Absent any other funding, cancellation of the PIPE would leave Digital World with its approximately $308 million cash in trust, less about $39 million in anticipated expenses connected to the Trump Media deal.  That would supply Trump's company with about $269 million at closing — a significant reduction from the $1.2 billion at deal announcement more than two years ago

Digital World said it continues negotiating for the issuance of convertible notes for up to $50 million. If that financing is secured, the company would be expected to draw $10 million for immediate use and a final draw of $40 million upon closing the business combination with Trump Media.

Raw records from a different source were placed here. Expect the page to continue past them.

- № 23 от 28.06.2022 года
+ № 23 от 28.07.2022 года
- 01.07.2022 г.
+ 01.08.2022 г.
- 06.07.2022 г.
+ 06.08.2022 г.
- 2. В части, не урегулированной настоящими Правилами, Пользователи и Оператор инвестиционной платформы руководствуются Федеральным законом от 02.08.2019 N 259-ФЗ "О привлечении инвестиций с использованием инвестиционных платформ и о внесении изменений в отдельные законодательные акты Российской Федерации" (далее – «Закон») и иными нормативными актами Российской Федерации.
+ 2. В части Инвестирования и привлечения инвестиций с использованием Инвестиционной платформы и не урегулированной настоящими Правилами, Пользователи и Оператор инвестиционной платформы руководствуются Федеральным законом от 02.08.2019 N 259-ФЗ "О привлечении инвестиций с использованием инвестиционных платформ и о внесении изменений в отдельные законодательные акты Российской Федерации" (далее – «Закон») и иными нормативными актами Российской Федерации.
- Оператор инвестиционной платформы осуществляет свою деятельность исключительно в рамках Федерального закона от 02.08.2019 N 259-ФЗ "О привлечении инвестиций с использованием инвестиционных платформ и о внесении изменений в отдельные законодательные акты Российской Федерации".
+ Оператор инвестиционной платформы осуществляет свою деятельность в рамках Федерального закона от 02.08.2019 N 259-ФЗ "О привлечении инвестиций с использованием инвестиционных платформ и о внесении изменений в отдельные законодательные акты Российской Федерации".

There's a $60 million minimum liquidity condition on the deal with the former president's media company. Ther SPAC said it would be unable to satisfy that condition if redemptions reach 63% or more. If holders of more than 18.2 million public shares redeem their stock, the business combination is not expected to close, according to the proxy.

TMTG has broad discretion in the use of the net proceeds post-closing and may not use them effectively, the SPAC also cautions in the proxy.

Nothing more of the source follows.